Spinal muscular atrophy with respiratory distress type 1 (SMARD1) is a rare, genetically distinct form of SMA. The disorder is caused by mutations in the IGHMBP2 (immunoglobulin helicase μ-binding protein 2) gene. Symptoms appear during infancy, between ages 6 weeks and 6 months. Children with SMARD1 suddenly may be unable to breathe due to diaphragm paralysis and may develop weakness in their distal muscles.
Congenital SMA with arthrogryposis is a rare disorder that appears at birth. Symptoms include severe muscle contractures, making babies unable to extend or flex the affected joints. In the majority of cases, both the arms and legs are affected. Other symptoms include scoliosis, chest deformity, respiratory problems, unusually small jaws, and drooping of the eyelids.
Kennedy's disease (also known as spinal and bulbar muscular atrophy, bulbo-spinal muscular atrophy, X-linked spinal and bulbar muscular atrophy) is an X-linked recessive disease that affects men. It is caused by mutations in the gene for the androgen receptor. Daughters of individuals with Kennedy's disease are carriers and have a 50 percent chance of having a son affected with the disease.
The onset of symptoms varies but most commonly the disease is first recognized between 20 and 40 years of age. Generally, the disease progresses very slowly. Early symptoms may include:
- Tremor of outstretched hands
- Muscle cramps during physical activity
- Muscle twitches
- Weakness of the facial, jaw, and tongue muscles, leading to problems with chewing, swallowing, and speaking
Over time, individuals develop weakness in the arms and legs, often beginning in the pelvic or shoulder regions. They also may develop pain and numbness in the hands and feet. However, individuals tend to retain the ability to walk until the later stages of the disease, and many have a normal lifespan.
Post-polio syndrome (PPS) can strike polio survivors up to four decades after they have recovered from the initial illness, which can cause major damage to motor neurons. Symptoms include fatigue, muscle and joint weakness, and pain that slowly gets worse over time, muscle atrophy and twitches, and decreased tolerance to cold. These symptoms appear most often among muscle groups affected by the initial polio illness. Other symptoms include difficulty breathing, swallowing, or sleeping.

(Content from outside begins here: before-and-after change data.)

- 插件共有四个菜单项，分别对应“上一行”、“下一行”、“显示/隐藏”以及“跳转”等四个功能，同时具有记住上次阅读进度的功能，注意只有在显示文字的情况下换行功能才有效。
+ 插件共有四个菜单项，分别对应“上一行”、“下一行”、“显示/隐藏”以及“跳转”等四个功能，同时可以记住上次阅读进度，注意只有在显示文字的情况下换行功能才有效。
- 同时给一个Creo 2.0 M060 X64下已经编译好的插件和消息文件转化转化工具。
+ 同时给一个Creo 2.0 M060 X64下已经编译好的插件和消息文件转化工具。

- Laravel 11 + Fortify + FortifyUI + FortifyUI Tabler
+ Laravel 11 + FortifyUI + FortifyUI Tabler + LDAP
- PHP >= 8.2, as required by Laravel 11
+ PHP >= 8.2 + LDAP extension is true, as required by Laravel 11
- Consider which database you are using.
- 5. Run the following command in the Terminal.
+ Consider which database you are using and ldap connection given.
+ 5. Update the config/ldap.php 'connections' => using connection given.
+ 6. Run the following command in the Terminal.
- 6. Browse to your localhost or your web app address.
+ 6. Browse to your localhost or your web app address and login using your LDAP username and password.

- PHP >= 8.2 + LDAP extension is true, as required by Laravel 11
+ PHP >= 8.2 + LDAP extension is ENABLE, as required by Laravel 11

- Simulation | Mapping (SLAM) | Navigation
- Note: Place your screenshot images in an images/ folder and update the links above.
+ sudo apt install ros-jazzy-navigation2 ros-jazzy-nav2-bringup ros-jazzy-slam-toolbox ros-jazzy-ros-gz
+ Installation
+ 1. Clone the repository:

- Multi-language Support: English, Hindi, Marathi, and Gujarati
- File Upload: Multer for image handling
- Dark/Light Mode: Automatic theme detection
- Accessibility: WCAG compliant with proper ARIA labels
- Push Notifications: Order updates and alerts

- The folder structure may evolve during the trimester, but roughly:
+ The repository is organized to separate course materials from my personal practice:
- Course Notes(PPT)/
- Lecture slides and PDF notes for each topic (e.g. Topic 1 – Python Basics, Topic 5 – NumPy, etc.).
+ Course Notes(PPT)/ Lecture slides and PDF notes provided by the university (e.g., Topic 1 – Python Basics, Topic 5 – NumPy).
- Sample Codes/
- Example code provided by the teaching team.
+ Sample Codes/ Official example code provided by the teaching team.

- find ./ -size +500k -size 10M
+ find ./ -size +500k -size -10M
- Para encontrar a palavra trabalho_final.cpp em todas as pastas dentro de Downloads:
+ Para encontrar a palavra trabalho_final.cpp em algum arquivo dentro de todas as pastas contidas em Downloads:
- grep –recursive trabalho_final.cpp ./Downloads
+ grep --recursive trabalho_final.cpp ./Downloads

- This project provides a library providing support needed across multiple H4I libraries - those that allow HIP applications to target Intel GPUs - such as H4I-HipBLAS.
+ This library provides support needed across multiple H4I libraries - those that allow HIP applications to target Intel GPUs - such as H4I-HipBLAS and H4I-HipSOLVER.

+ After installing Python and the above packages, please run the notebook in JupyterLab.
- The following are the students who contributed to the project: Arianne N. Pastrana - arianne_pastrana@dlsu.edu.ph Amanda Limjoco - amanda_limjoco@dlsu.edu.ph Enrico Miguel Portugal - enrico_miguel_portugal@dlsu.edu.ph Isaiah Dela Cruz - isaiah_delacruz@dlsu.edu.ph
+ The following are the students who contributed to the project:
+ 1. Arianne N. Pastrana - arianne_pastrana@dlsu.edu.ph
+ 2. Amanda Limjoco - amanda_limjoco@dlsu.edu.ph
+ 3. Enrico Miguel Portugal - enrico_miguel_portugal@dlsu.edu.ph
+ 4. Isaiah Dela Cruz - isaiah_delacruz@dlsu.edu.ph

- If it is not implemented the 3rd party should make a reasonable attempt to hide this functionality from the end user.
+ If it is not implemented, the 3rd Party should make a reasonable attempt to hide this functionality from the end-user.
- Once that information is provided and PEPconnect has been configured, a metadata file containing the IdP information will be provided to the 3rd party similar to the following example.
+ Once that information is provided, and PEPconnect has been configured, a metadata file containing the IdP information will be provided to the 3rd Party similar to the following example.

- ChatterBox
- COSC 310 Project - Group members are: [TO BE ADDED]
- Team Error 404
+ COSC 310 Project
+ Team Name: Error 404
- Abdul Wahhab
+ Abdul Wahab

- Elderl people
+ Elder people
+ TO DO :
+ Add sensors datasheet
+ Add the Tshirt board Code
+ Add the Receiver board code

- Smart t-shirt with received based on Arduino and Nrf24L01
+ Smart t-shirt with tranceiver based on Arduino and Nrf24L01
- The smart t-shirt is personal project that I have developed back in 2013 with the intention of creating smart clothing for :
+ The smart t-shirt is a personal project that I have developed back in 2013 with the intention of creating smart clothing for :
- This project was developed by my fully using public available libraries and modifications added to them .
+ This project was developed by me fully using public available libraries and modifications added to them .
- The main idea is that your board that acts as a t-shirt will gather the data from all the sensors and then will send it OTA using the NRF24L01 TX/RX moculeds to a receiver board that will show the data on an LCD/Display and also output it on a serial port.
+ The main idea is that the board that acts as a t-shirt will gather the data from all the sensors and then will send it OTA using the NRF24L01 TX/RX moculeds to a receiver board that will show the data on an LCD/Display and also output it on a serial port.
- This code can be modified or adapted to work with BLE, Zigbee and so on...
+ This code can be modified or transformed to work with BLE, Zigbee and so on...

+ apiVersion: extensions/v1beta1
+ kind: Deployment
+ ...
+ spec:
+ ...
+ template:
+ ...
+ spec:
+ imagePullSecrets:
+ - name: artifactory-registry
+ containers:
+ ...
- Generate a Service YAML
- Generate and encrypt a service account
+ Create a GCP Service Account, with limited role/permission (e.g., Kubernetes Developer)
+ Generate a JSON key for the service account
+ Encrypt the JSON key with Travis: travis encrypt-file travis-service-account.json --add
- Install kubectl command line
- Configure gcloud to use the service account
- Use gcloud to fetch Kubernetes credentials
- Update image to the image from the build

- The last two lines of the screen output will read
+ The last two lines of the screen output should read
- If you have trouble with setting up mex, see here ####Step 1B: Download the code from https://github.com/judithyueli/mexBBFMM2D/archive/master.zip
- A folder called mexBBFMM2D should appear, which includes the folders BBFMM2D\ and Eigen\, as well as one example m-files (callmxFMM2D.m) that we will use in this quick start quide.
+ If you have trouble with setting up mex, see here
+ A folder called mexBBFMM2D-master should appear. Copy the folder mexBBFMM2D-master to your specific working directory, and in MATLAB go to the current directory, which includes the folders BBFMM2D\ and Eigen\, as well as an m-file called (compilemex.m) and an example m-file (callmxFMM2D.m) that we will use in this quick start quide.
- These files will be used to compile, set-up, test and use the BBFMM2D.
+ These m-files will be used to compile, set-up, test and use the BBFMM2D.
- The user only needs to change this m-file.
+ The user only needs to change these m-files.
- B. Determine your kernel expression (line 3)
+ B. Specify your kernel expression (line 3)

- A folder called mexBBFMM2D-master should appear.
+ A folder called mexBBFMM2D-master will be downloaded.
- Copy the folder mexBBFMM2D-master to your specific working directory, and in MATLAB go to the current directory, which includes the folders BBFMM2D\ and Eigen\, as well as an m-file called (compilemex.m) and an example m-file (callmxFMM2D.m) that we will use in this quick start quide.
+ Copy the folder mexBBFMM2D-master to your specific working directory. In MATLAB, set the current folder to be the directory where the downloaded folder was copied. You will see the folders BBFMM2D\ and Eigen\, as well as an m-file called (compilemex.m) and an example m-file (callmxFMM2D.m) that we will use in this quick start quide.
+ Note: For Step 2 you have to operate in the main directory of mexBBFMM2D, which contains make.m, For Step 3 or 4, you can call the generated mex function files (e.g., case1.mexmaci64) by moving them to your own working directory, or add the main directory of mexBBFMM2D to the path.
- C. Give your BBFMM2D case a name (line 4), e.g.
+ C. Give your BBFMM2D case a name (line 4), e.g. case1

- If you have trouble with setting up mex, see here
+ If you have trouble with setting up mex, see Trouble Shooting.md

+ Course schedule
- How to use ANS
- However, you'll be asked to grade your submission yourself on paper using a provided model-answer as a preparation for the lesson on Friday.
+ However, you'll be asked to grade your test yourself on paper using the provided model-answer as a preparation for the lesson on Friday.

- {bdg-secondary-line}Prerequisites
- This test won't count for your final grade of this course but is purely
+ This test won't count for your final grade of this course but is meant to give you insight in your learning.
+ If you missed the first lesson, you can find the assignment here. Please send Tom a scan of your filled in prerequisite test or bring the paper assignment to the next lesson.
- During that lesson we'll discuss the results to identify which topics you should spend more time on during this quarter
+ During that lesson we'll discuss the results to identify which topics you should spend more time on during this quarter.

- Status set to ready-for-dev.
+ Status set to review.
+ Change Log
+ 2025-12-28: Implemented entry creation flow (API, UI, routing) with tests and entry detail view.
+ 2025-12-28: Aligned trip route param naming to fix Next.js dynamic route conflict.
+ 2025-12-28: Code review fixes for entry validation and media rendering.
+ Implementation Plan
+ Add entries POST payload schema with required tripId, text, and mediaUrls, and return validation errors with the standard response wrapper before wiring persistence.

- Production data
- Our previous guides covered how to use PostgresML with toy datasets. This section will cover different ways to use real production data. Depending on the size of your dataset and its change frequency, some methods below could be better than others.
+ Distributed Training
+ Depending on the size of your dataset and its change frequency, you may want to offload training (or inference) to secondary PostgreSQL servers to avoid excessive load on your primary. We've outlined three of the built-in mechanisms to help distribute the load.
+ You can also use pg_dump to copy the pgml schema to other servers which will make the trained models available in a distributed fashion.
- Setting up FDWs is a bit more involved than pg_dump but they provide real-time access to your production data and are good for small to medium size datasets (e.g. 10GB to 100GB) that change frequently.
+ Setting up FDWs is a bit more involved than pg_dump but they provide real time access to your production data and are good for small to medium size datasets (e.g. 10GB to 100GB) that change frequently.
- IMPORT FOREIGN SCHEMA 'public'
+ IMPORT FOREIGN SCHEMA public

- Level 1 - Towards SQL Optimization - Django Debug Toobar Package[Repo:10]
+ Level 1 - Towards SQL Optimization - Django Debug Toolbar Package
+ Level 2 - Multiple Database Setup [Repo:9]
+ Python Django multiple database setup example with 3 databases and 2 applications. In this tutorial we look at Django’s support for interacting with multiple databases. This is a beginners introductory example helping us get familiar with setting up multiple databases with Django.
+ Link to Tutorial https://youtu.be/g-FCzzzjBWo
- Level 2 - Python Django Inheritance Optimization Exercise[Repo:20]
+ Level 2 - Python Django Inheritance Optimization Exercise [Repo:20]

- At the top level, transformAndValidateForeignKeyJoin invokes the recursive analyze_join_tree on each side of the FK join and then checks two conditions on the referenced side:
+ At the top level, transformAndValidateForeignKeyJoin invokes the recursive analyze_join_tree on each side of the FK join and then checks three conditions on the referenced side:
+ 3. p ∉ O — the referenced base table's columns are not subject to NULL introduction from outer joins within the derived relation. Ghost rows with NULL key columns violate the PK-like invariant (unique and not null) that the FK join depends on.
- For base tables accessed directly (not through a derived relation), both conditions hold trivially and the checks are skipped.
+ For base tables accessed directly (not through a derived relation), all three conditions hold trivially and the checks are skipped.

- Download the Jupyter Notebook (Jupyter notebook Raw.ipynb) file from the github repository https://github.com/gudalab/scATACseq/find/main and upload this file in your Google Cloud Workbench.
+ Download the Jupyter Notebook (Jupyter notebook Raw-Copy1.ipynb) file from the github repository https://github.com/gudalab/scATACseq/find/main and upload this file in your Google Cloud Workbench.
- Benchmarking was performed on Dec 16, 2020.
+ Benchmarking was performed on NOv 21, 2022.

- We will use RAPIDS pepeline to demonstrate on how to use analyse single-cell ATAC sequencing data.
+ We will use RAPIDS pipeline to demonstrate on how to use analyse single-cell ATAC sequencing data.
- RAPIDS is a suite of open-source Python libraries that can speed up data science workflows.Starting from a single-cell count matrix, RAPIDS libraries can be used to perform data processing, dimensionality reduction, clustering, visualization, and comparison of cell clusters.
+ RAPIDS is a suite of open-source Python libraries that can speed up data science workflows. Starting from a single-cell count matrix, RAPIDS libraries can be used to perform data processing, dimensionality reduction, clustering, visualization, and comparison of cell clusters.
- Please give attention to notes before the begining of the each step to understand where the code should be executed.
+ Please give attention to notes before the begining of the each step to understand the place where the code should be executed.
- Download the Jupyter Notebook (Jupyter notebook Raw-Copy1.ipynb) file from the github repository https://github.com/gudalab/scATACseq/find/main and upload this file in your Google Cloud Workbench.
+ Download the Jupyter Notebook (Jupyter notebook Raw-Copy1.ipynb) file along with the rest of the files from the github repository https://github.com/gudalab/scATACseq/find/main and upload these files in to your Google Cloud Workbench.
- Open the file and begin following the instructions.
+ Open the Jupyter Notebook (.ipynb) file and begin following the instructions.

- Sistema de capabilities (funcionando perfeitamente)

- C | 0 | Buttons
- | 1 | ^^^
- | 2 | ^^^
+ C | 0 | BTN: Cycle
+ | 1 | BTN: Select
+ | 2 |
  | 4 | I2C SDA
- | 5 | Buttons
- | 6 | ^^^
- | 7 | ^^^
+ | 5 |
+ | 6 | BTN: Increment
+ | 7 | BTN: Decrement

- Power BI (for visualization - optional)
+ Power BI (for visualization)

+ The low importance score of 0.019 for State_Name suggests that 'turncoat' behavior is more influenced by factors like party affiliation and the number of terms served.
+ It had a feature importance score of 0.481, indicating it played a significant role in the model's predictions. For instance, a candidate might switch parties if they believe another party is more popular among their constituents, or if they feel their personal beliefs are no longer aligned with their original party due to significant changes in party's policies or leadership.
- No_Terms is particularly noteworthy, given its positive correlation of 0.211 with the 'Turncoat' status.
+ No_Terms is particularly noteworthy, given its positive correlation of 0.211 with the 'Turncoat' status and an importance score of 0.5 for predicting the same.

Older people and those individuals most severely affected by the earlier disease are more likely to experience symptoms. Some individuals experience only minor symptoms, while others develop muscle atrophy that may be mistaken for ALS. PPS is usually not life-threatening. Doctors estimate that 25 to 50 percent of survivors of polio generally develop PPS.
Who is more likely to have motor neuron diseases?
MNDs occur in both adults and children. In children, MNDs are typically due to specific gene mutations, as in spinal muscular atrophy. Symptoms can be present at birth or appear in early childhood. In adults, MNDs are more likely to be sporadic, meaning the disease occurs with no family history. Symptoms typically appear after age 50, though onset of disease may occur at any age.
Some MNDs are inherited, but the causes of most MNDs are not known. In sporadic or non-inherited MNDs, environmental, toxic, viral, and/or genetic factors may play a role in the development of the disease.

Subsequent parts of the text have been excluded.